▶ [Task]: For each record, copy the text exactly and omit any picture it holds.

▶ [Data for the task]:
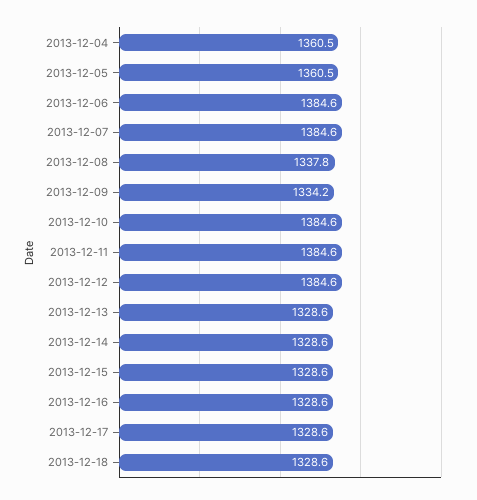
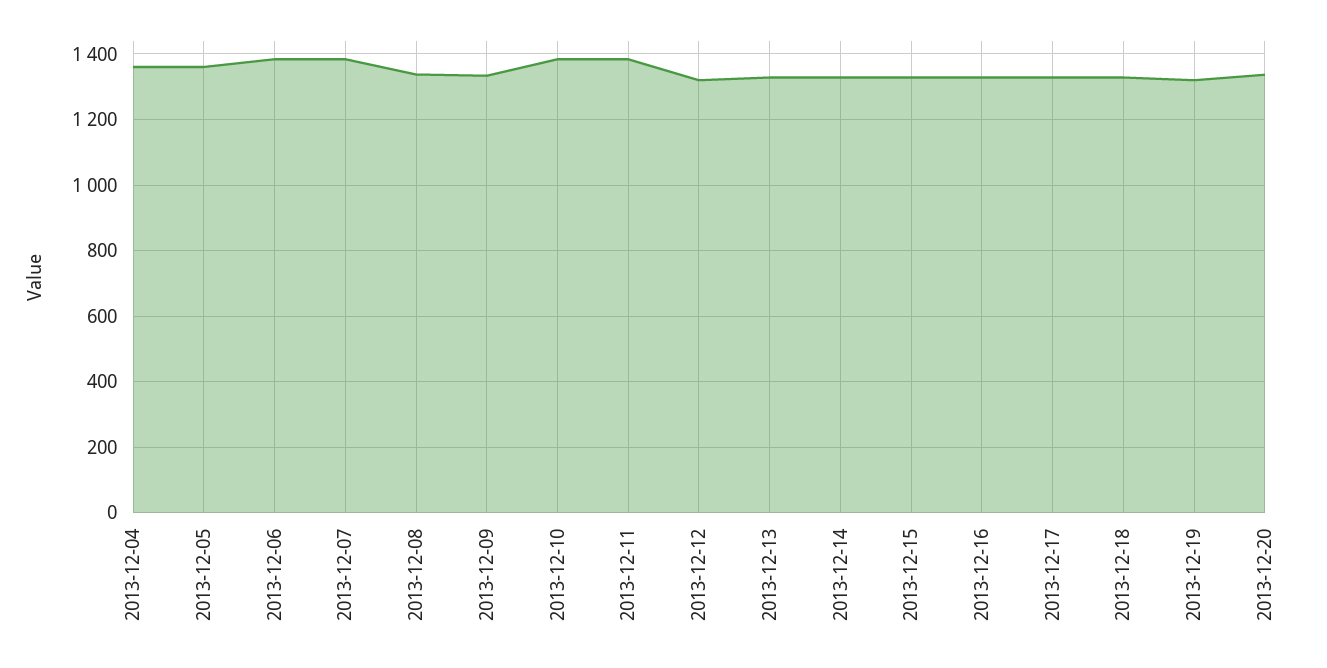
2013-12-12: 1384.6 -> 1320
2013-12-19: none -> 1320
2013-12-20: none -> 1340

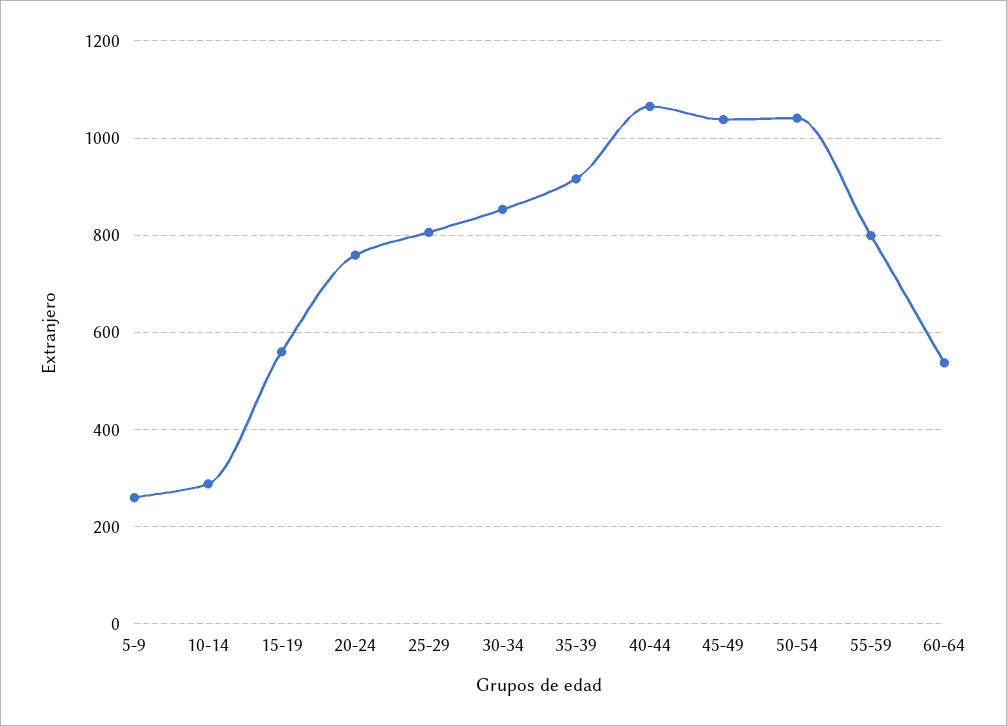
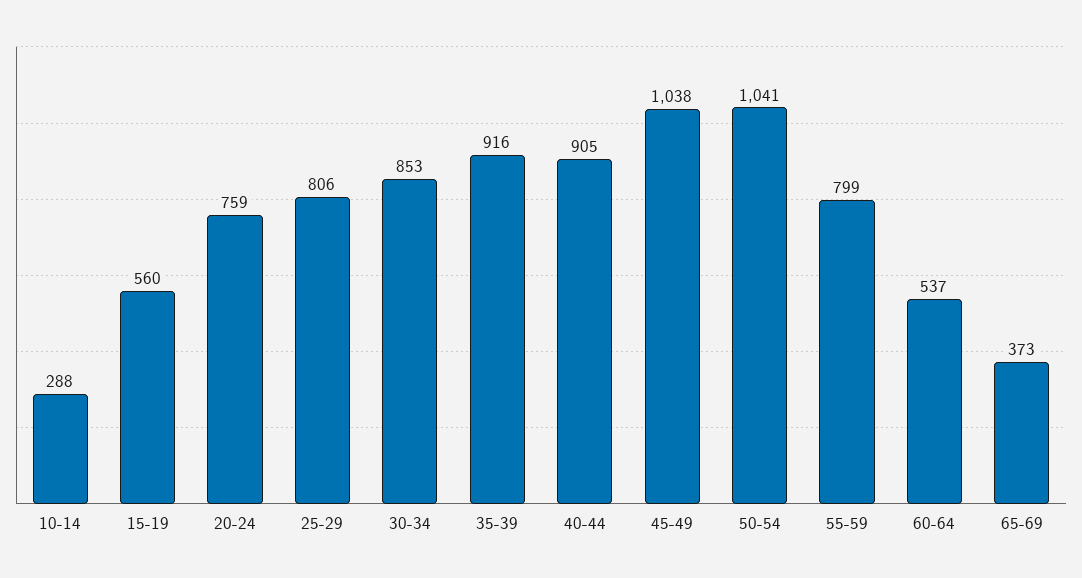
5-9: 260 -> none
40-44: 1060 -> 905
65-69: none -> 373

▶ [Task solution]:
2013-12-12: 1384.6 -> 1320
2013-12-19: none -> 1320
2013-12-20: none -> 1340

5-9: 260 -> none
40-44: 1060 -> 905
65-69: none -> 373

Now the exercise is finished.